B. Claims 1-20 remain pending.
C. 35 USC 101 and 102 withdrawn due to amendment and remarks.
Claim Rejections - 35 USC § 103
In the event the determination of the status of the application as subject to AIA 35 U.S.C. 102 and 103 (or as subject to pre-AIA 35 U.S.C. 102 and 103) is incorrect, any correction of the statutory basis (i.e., changing from AIA to pre-AIA ) for the rejection will not be considered a new ground of rejection if the prior art relied upon, and the rationale supporting the rejection, would be the same under either status.
The following is a quotation of 35 U.S.C. 103 which forms the basis for all obviousness rejections set forth in this Office action:
A patent for a claimed invention may not be obtained, notwithstanding that the claimed invention is not identically disclosed as set forth in section 102, if the differences between the claimed invention and the prior art are such that the claimed invention as a whole would have been obvious before the effective filing date of the claimed invention to a person having ordinary skill in the art to which the claimed invention pertains. Patentability shall not be negated by the manner in which the invention was made.
Claim(s) 1-20 is/are rejected under 35 U.S.C. 103 as being unpatentable over Jindal, Nipun et al. (US Pub. 2025/0061610 A1), herein referred to as “Jindal” in view of Glenn E. Sugden, (US Pub. 2025/0095222 A1), herein referred to as “Sugden”.

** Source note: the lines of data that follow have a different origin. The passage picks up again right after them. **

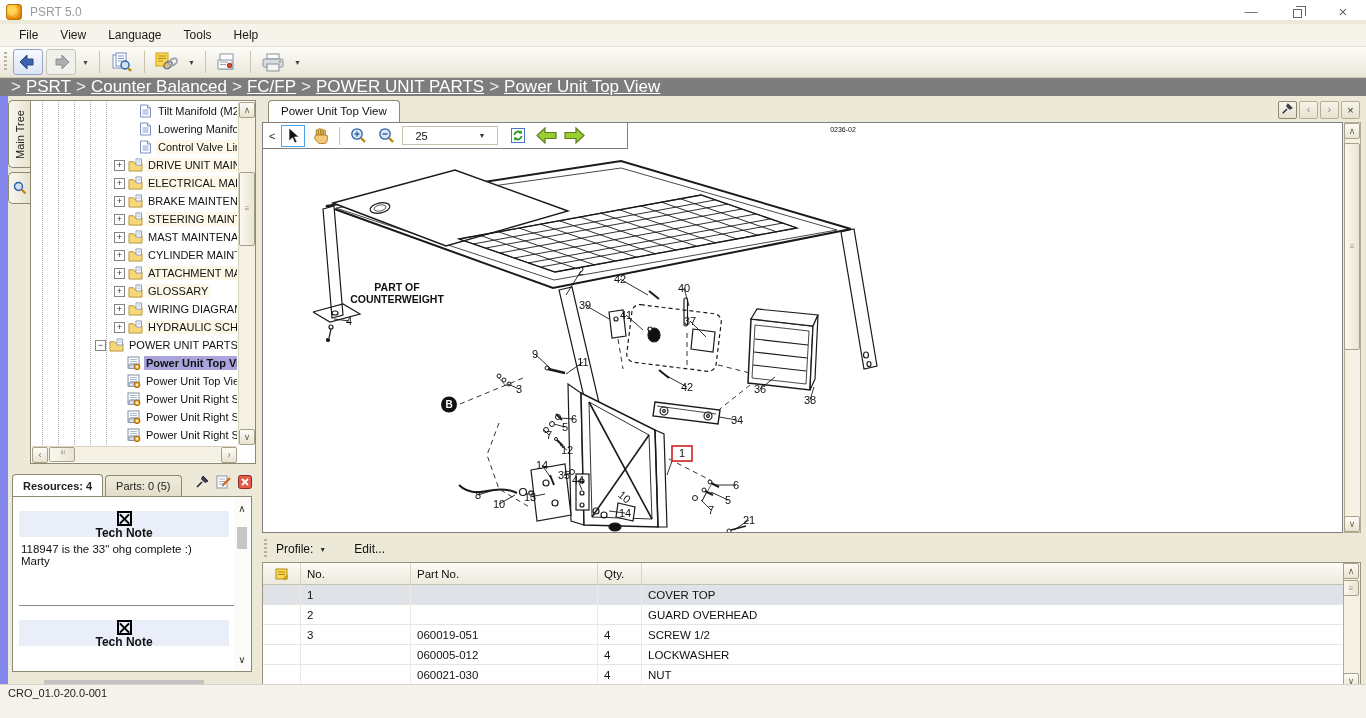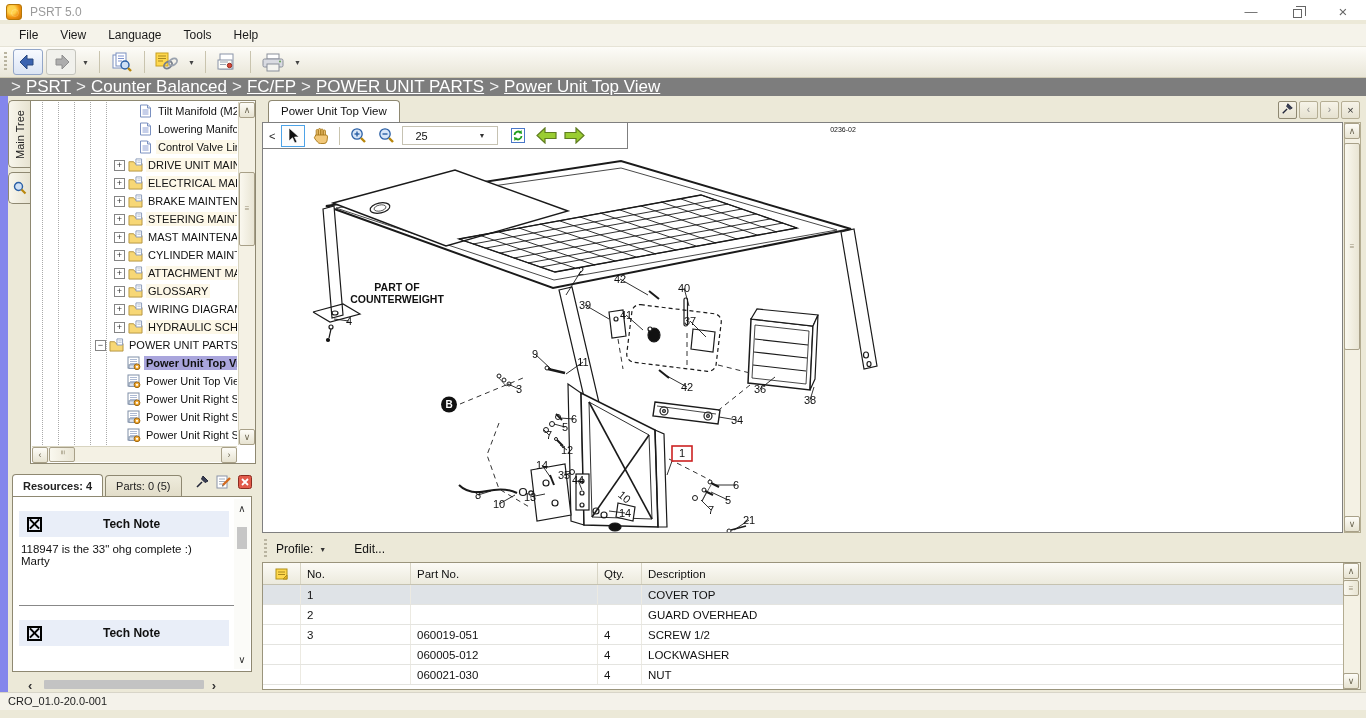"Tech Note" .note-head { flex-direction: none -> column }
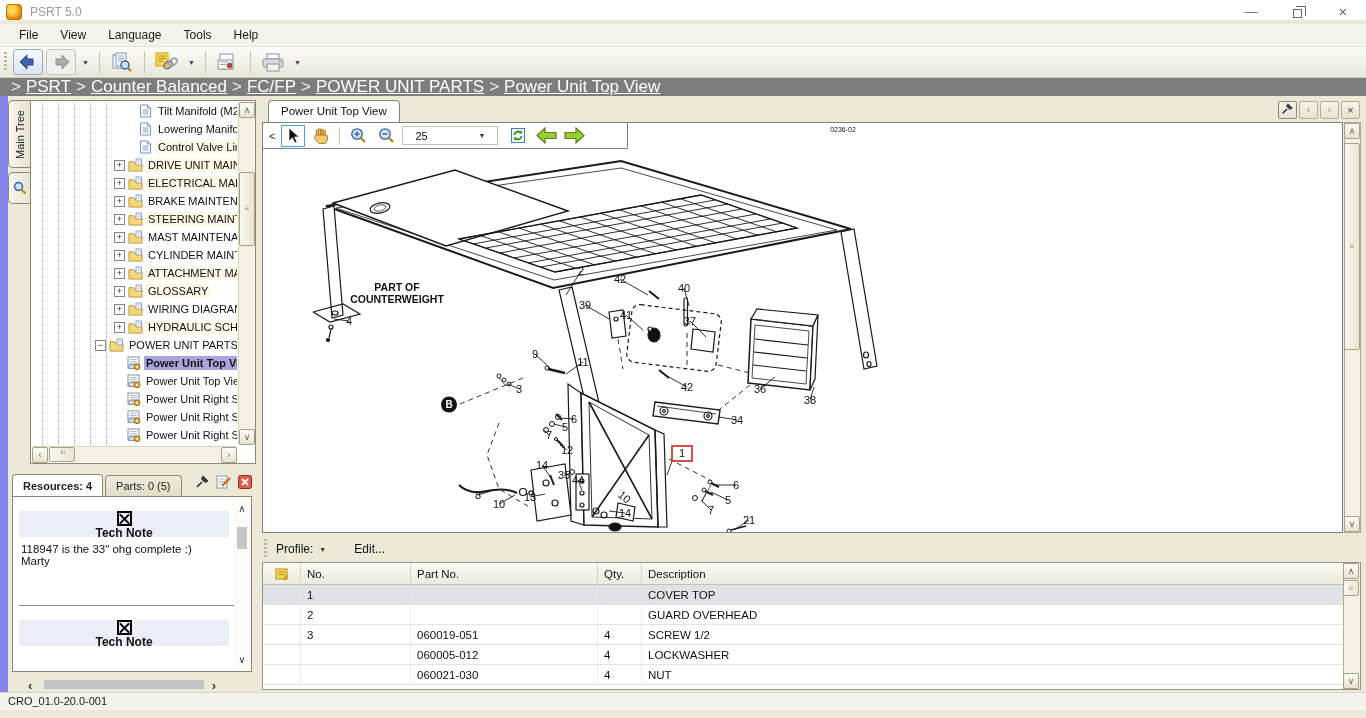"Description" div.tc { html: <div>Description</div> -> none }
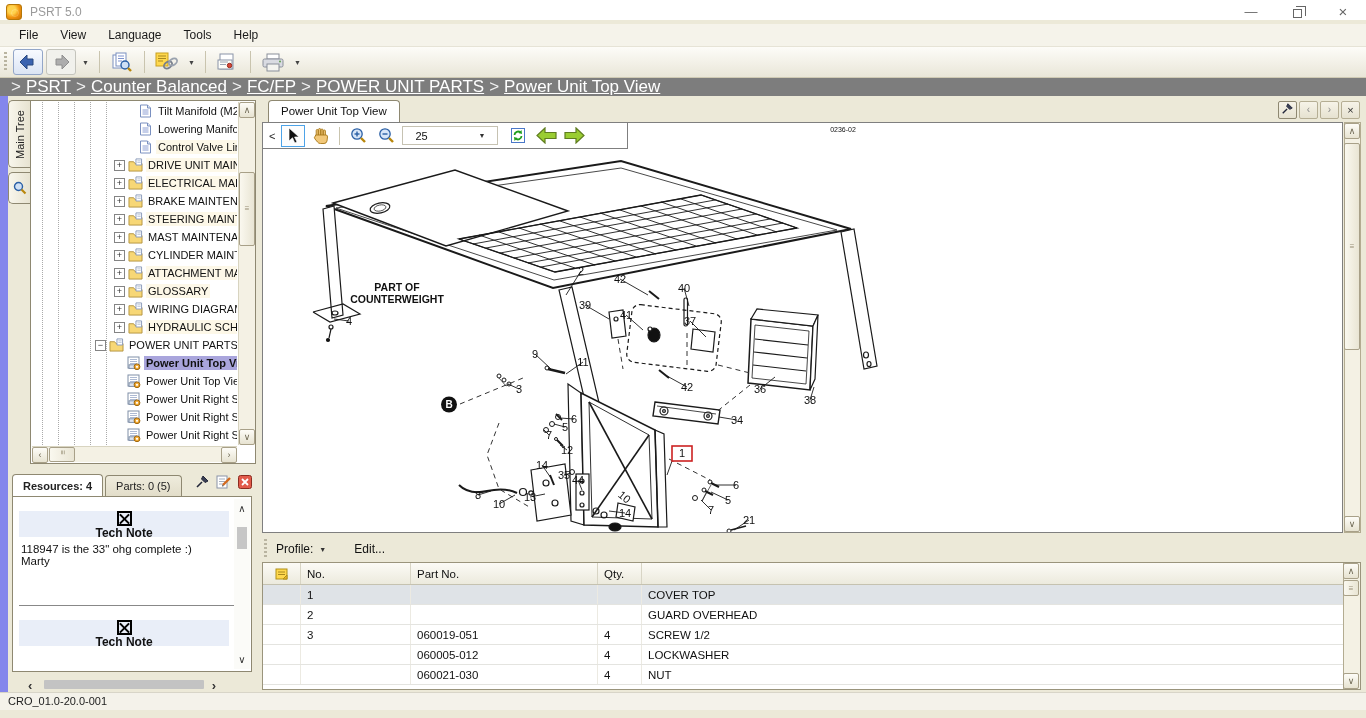"CRO_01.0-20.0-001" .statusbar { bottom: 8px -> 0; height: 18px -> 34px }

As for claims 1,12 and 20, Jindal teaches. A data processing system and corresponding method of claim 12 increasing a design template library supporting a design recommendation feature in a productivity application comprising: a processor, and a memory storing executable instructions which, when executed by the processor, cause the processor alone or in combination with other processors to perform the following functions (par. 28 hardware and software environment for implementing text to image generation):
based on a list of design purposes, generate prompts requesting a Large Language Model (LLM) (par. 56 LLM examples) to produce corresponding prompts for input to a text-to-image model to generate a proposed design corresponding to each design purpose (par. 26 utilize both a character-level encoder and a prompt encoder. Embodiments extract scene text from a text prompt and encode the scene text at the character level, and combine this character-level encoding with the prompt encoding to condition image generation; par. 55 using Contrastive Language-Image Pre-Training (CLIP) which is a neural network that is trained to efficiently learn visual concepts from natural language supervision; thus concepts are equivalent to design purposes; par. 76 gives examples of building/creating/storing image features or “designs” these features are saved in the model for lookup to find designs related to user text prompts in the future: “ For example, during training, guided latent diffusion model 500 may take an original image 505 in a pixel space 510 as input and apply and image encoder 515 to convert original image 505 into original image features 520 in a latent space 525. Then, a forward diffusion process 530 gradually adds noise to the original image features 520 to obtain noisy features 535 (also in latent space 525) at various noise levels.”);
submit the prompts from the LLM to the text-to-image model (par. 67 image generation through text prompts);
receive the proposed designs from the text-to-image model (par. 67 one example of proposed design is to render scene text to an image; an image that includes the scene text based on the prompt embedding and the character-level embedding);
removing text generated by the text-to-image model from within the plurality of proposed designs in an image separation pipeline by: using an Optical Character Recognition (OCR) tool to identify the text in the plurality of proposed designs, using a Segment Anything Model (SAM) to identify a text mask for the text used to remove the text, and using an inpainting tool to fill in the plurality of prosed designs where the text was removed to produce a plurality of textless designs (par. 74 image inpainting to remove/add text to images; par. 79 use of segmentation map and/or mask to remove text or other content form an image using reverse diffusion process 540); and
and
return the plurality of editable designs via the UI to the user; and determine, by a quality control review, a subset of the plurality of editable designs that will be added to a design template library (par. 55 adding to the CLIP model/”design template library”; A CLIP model can be applied to nearly arbitrary visual classification tasks so that the model may predict the likelihood of a text description being paired with a particular image, removing the need for users to design their own classifiers and the need for task-specific training data. For example, a CLIP model can be applied to a new task by inputting names of the task's visual concepts to the model's text encoder. The model can then output a linear classifier of CLIP's visual representations; Also par. 74 Diffusion models are a class of generative neural networks which can be trained to generate new data with features similar to features found in training data; the image features are also function in same functionality as claim limitation a “design”).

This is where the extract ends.